Provided records START

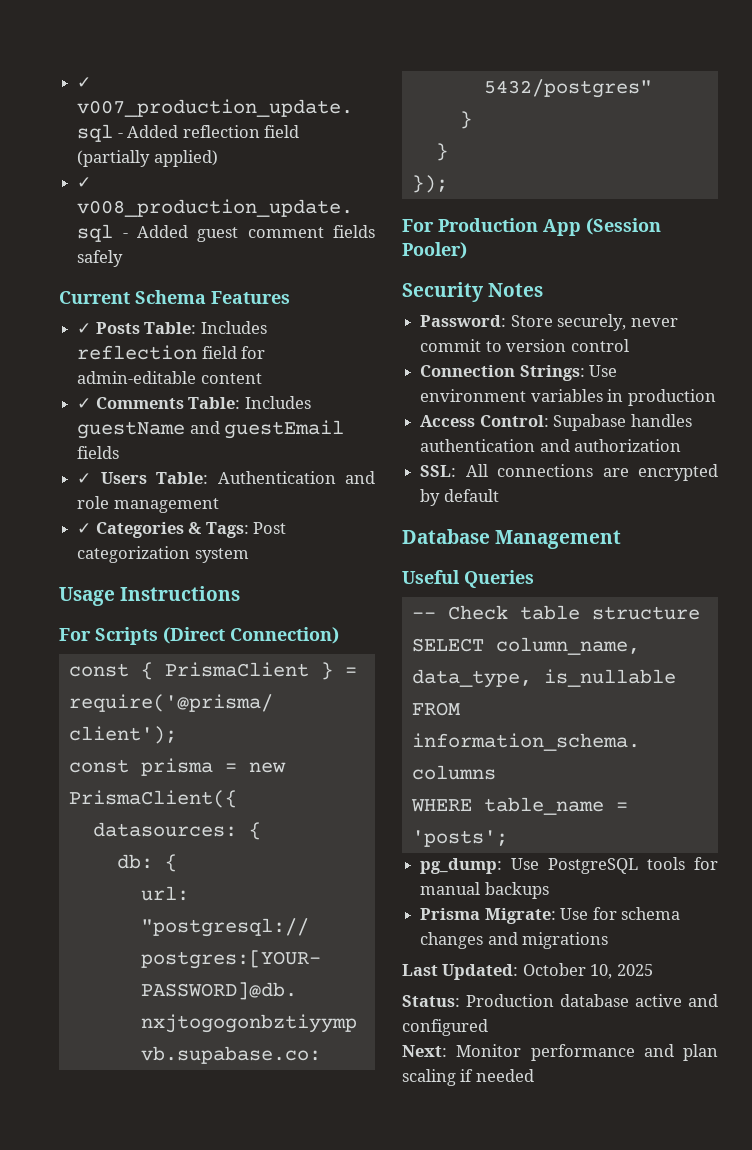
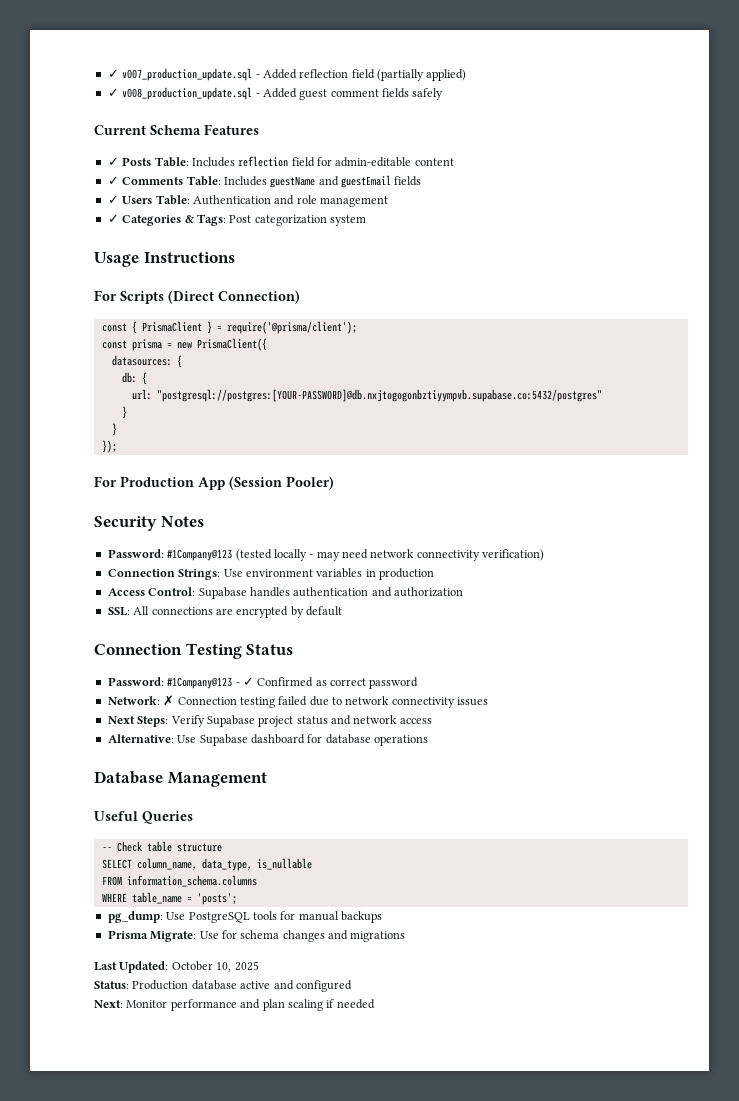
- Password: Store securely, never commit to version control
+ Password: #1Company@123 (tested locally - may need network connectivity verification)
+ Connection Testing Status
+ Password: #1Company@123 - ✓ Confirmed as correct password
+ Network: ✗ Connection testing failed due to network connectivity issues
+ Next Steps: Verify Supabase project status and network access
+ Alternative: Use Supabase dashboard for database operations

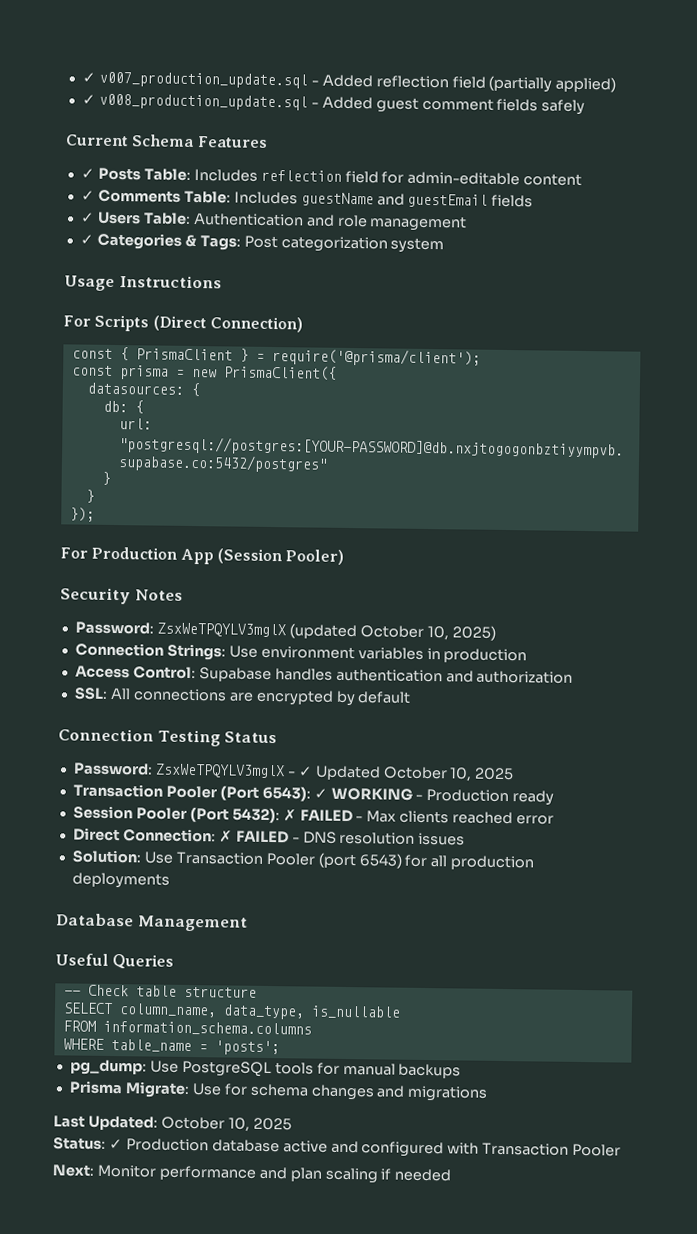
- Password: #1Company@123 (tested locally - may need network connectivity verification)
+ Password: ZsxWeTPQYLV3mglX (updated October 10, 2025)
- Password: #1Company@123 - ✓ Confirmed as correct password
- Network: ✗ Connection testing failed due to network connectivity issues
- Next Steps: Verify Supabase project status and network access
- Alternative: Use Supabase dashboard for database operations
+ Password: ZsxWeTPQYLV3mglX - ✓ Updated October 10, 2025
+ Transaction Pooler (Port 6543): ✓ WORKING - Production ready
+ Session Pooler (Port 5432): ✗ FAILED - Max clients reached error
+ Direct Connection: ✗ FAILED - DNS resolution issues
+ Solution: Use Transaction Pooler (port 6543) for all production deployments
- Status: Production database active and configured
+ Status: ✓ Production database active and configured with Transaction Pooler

Provided records END
Provided records START

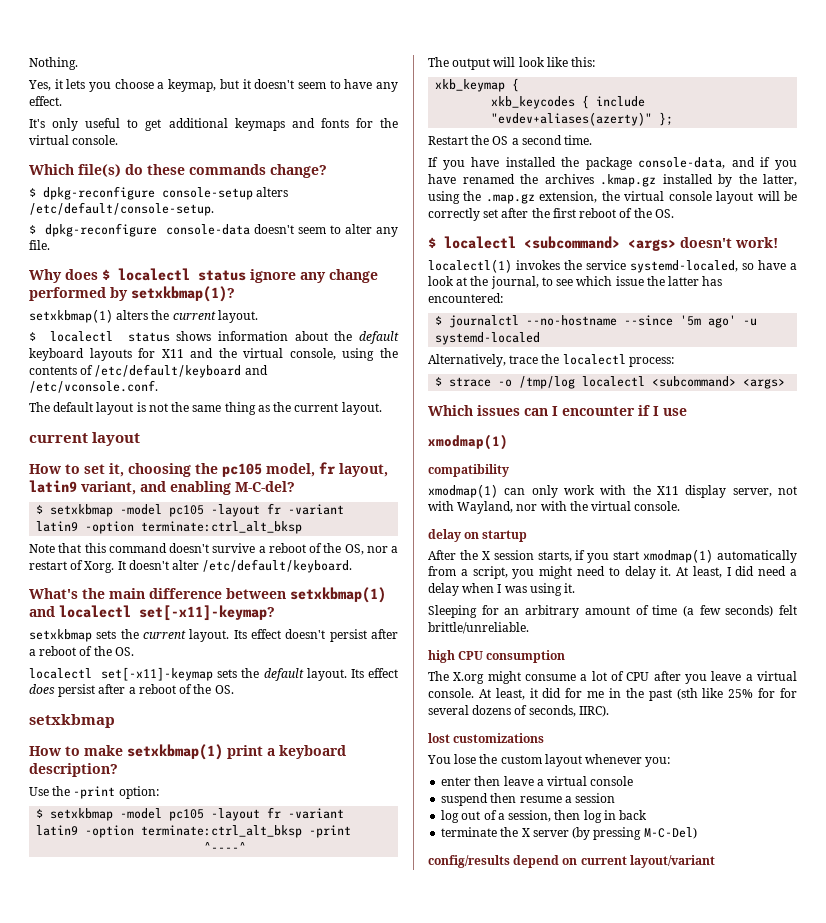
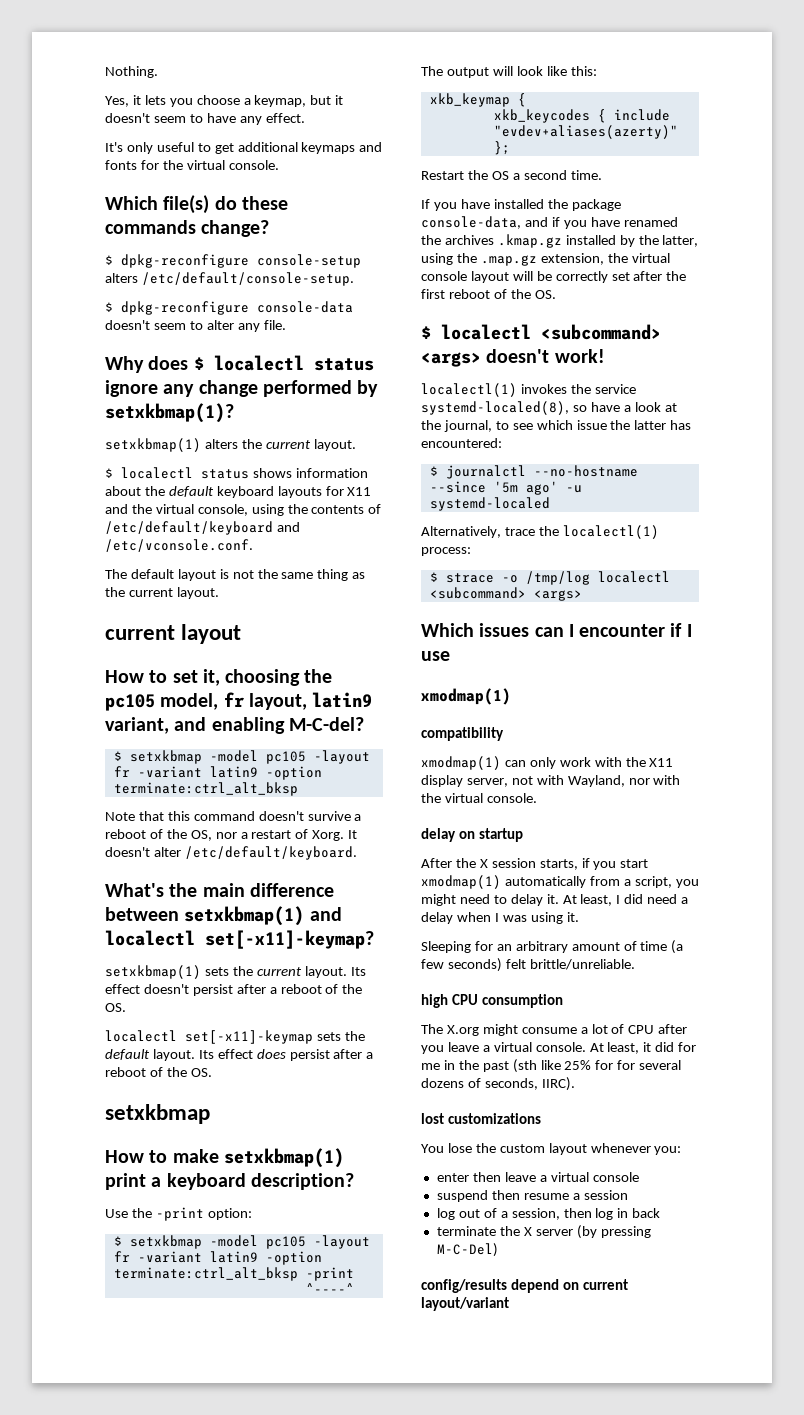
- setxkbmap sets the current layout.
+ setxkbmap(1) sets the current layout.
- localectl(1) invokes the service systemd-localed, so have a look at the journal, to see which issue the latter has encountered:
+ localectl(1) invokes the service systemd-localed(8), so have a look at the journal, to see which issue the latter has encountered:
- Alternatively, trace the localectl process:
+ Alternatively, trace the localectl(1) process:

Provided records END

▸ Work required: Please state how many lines in the records contain the word "systemd", and give only that number.

▸ Answer space: 2